--- DATA FOR THIS EXERCISE ---
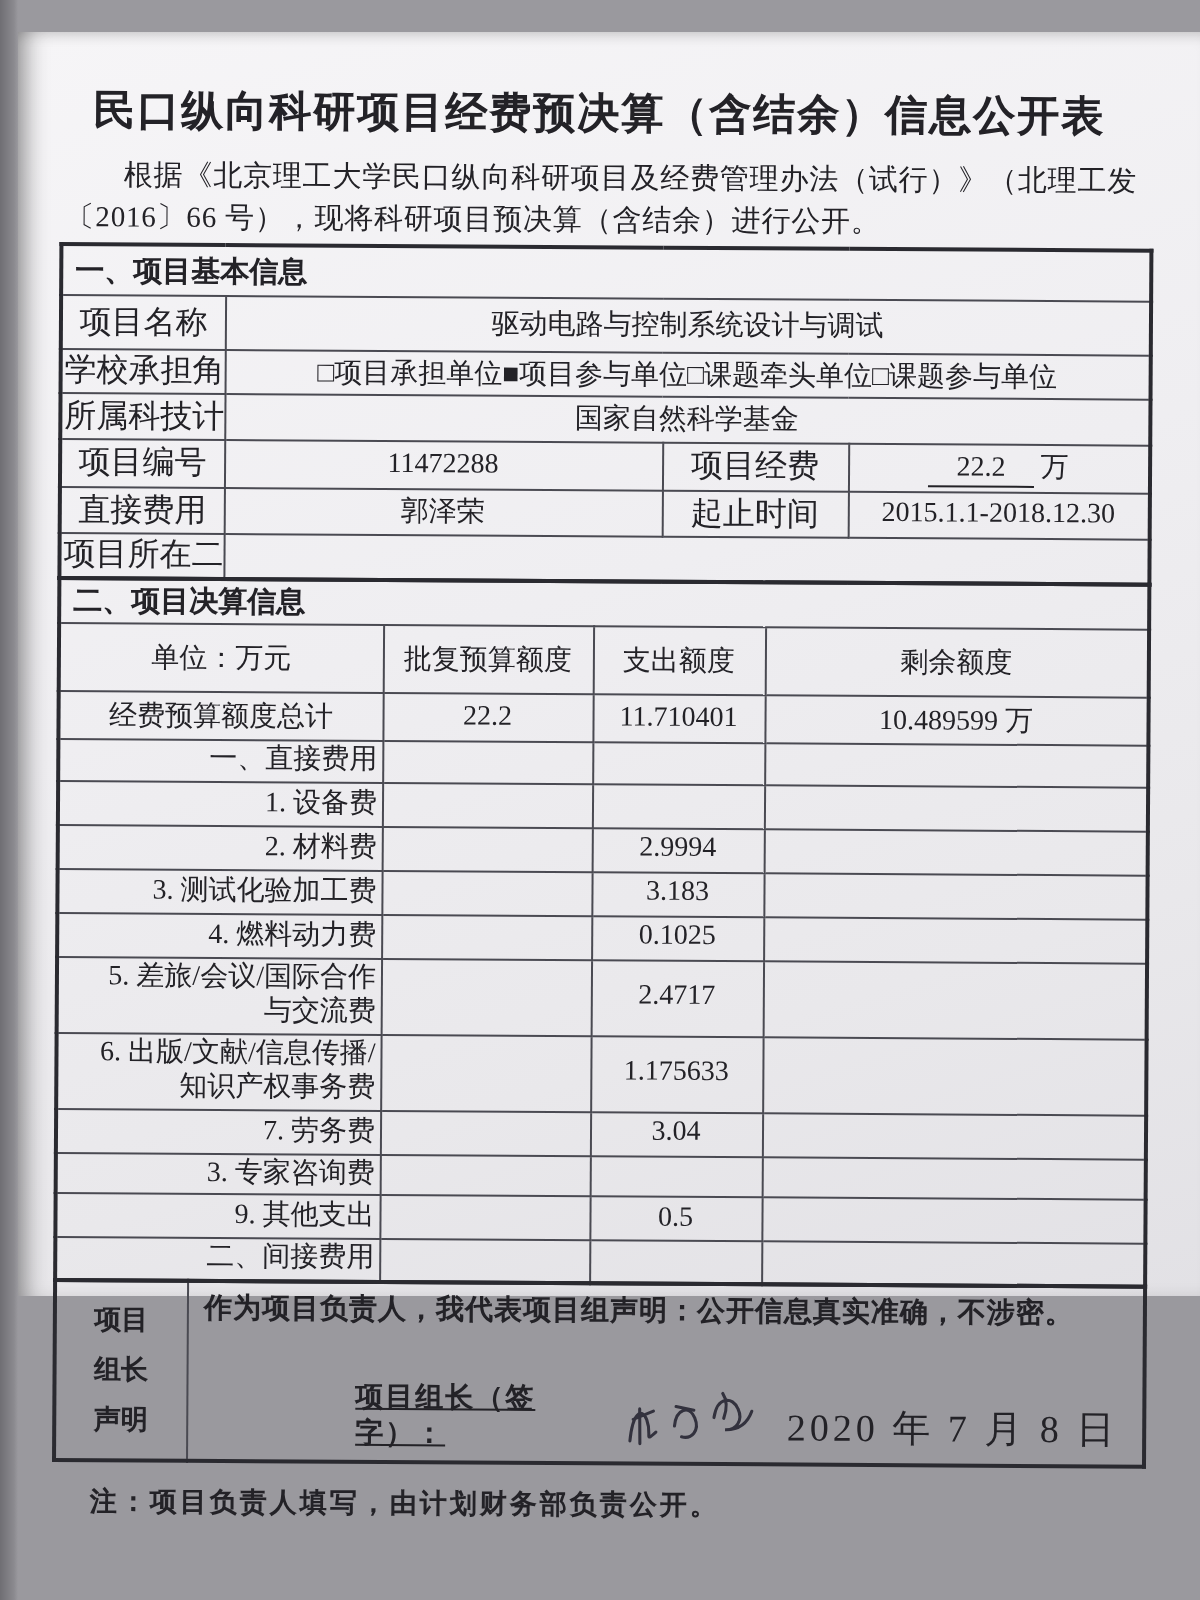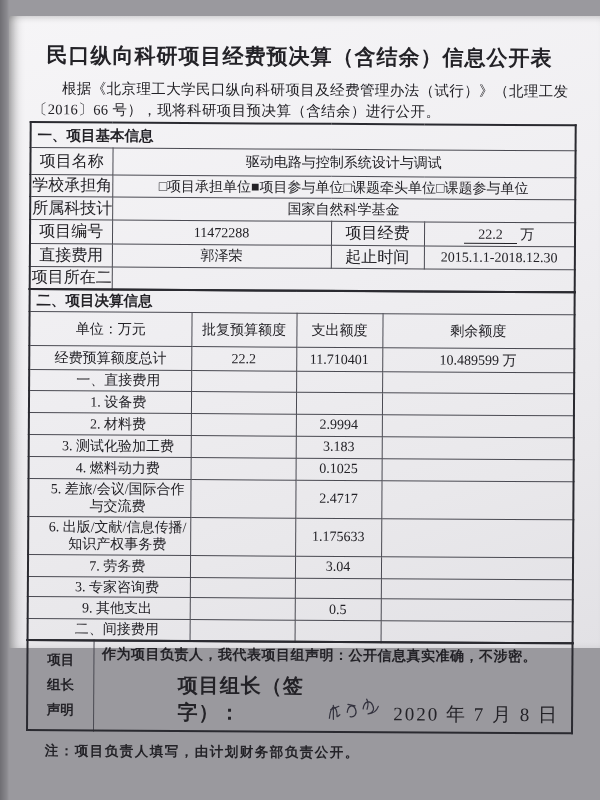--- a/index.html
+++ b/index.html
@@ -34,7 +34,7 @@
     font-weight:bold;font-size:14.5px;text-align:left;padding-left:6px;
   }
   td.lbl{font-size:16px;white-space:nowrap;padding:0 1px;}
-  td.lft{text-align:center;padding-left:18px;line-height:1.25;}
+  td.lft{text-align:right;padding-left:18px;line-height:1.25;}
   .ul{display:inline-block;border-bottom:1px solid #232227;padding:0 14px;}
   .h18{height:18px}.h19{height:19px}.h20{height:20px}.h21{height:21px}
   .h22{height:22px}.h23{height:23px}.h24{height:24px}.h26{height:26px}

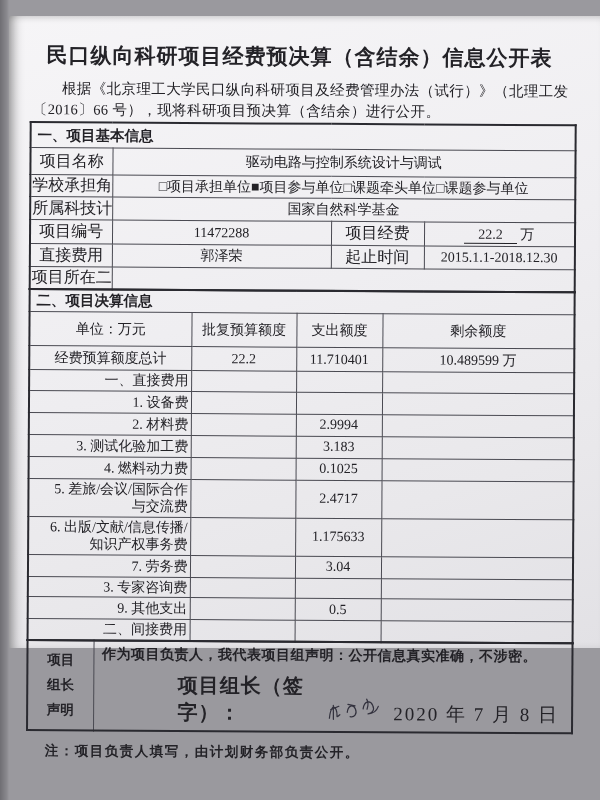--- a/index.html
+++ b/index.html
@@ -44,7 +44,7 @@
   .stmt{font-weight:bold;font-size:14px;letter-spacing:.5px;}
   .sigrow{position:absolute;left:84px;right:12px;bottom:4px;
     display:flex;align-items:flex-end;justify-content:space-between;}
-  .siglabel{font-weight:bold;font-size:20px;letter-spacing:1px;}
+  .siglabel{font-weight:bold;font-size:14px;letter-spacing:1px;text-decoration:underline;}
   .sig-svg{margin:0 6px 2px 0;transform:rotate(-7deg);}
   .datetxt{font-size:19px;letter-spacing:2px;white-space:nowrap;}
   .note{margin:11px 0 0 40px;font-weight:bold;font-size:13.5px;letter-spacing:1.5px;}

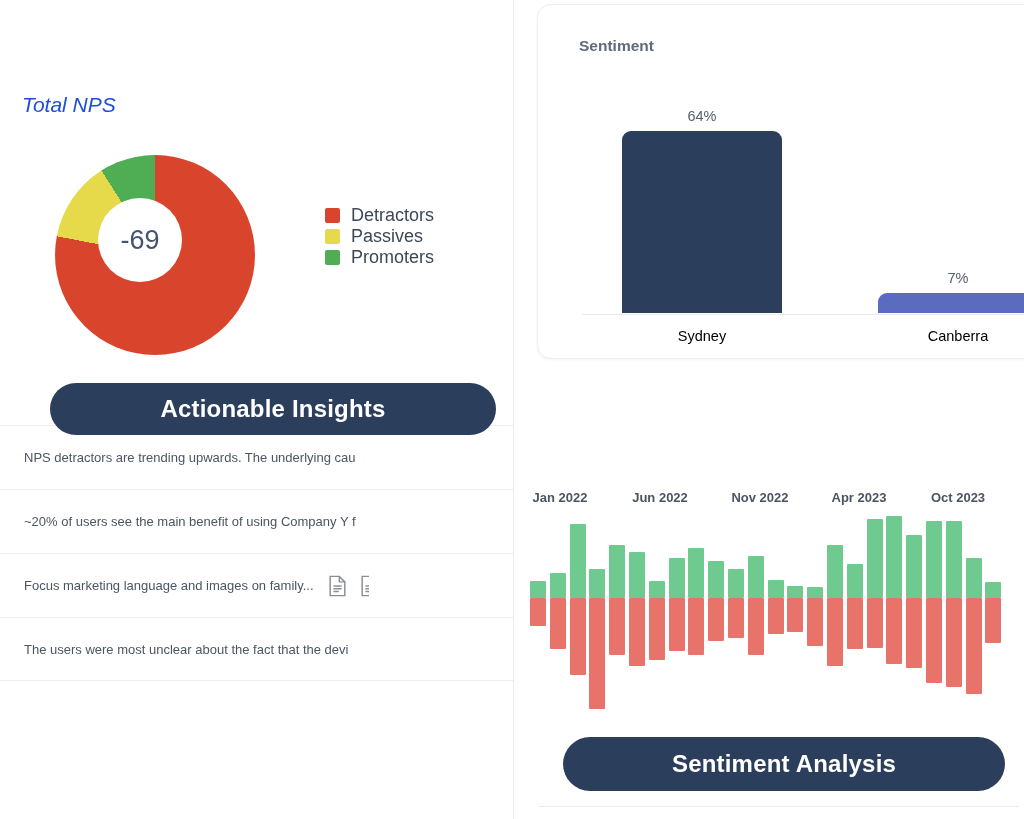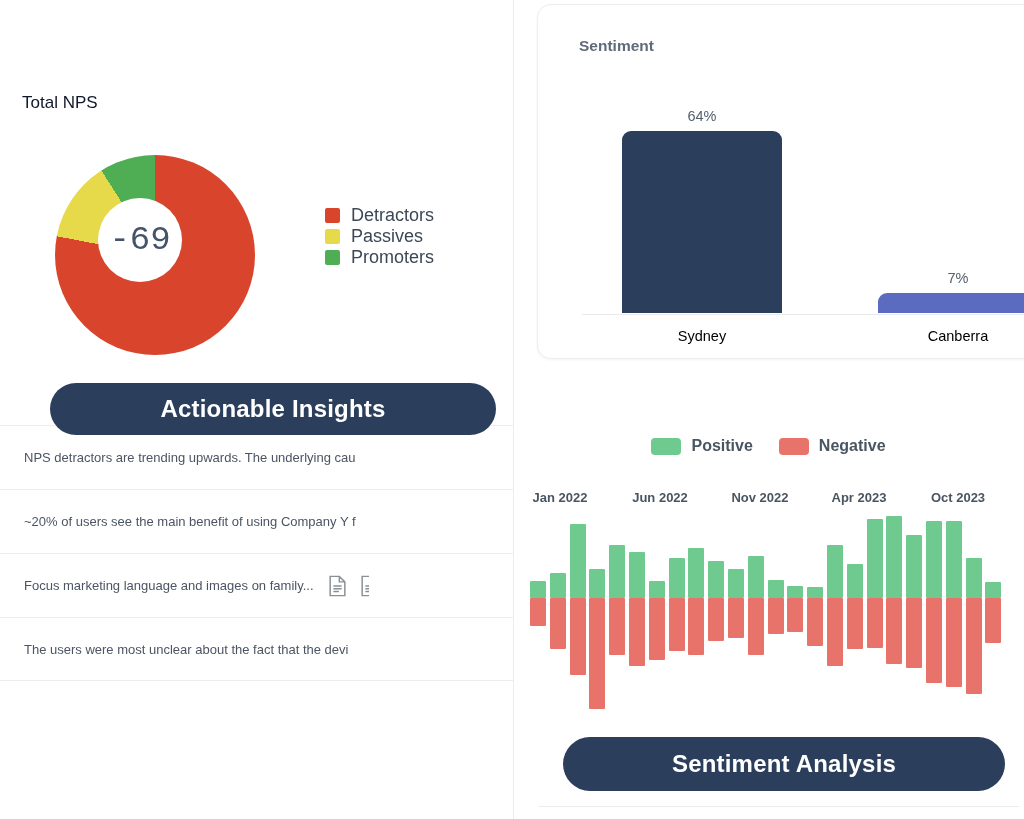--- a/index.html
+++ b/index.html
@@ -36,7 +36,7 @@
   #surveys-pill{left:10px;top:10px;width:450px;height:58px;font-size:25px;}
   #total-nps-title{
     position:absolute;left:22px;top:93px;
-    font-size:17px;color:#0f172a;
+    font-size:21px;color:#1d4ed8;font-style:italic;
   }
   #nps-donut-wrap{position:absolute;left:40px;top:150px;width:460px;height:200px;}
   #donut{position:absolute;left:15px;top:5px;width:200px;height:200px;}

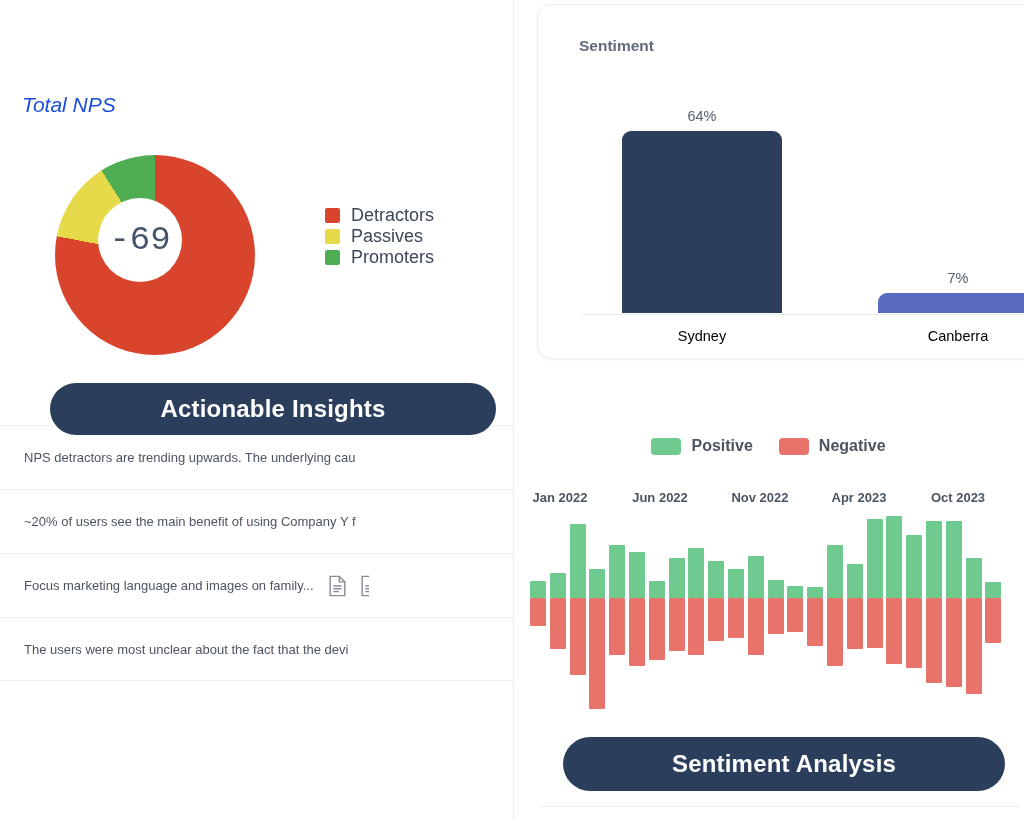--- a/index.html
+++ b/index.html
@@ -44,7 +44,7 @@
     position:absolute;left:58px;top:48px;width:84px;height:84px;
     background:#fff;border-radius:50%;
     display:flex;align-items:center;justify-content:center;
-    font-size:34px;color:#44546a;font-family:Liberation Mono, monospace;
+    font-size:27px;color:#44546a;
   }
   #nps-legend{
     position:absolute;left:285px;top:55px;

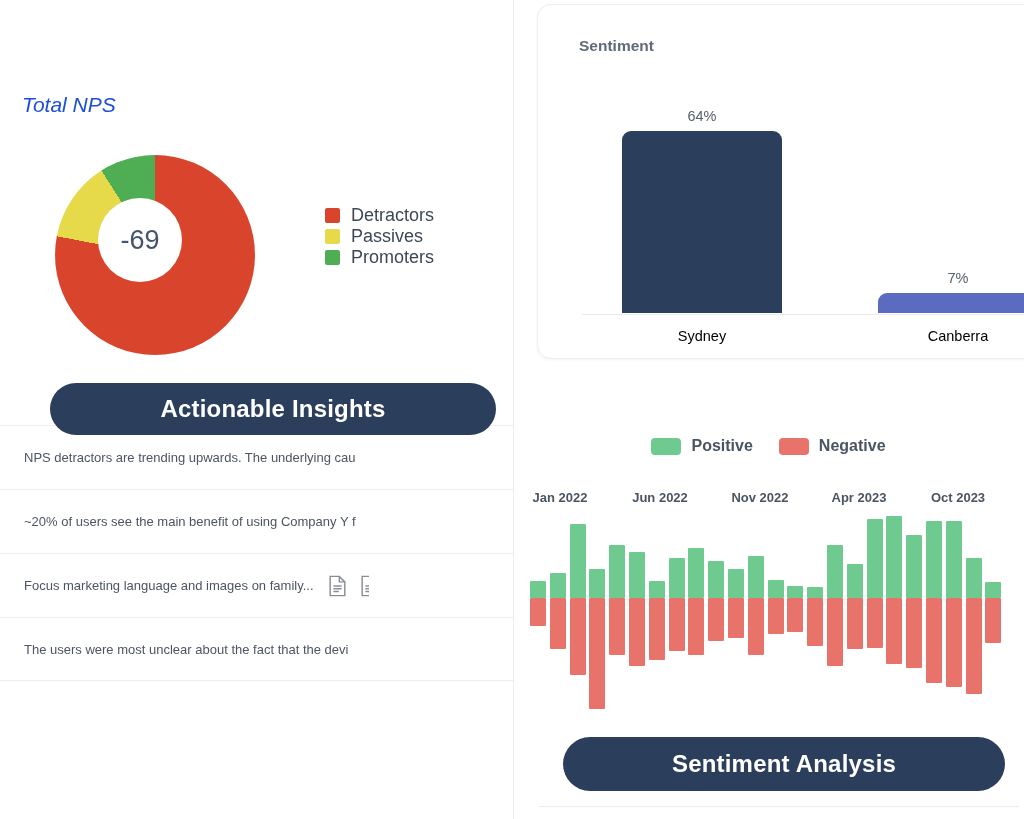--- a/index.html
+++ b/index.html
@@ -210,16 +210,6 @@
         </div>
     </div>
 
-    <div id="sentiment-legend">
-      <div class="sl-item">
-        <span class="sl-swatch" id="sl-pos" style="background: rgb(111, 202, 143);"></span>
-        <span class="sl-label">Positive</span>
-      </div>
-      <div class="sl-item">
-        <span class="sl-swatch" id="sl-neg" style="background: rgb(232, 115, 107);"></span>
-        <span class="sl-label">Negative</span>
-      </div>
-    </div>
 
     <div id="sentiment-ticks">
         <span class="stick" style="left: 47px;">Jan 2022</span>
---
- **DESCRIPTION OF THE TASK**
Repeat word for word the lines from the one holding "position:absolute;left:58px;top:48px;width:84px;height:84px;" through the last line of the listing above, including both ends. Drop the pictures.

- **TASK OUTPUT**
     position:absolute;left:58px;top:48px;width:84px;height:84px;
     background:#fff;border-radius:50%;
     display:flex;align-items:center;justify-content:center;
-    font-size:34px;color:#44546a;font-family:Liberation Mono, monospace;
+    font-size:27px;color:#44546a;
   }
   #nps-legend{
     position:absolute;left:285px;top:55px;

--- a/index.html
+++ b/index.html
@@ -210,16 +210,6 @@
         </div>
     </div>
 
-    <div id="sentiment-legend">
-      <div class="sl-item">
-        <span class="sl-swatch" id="sl-pos" style="background: rgb(111, 202, 143);"></span>
-        <span class="sl-label">Positive</span>
-      </div>
-      <div class="sl-item">
-        <span class="sl-swatch" id="sl-neg" style="background: rgb(232, 115, 107);"></span>
-        <span class="sl-label">Negative</span>
-      </div>
-    </div>
 
     <div id="sentiment-ticks">
         <span class="stick" style="left: 47px;">Jan 2022</span>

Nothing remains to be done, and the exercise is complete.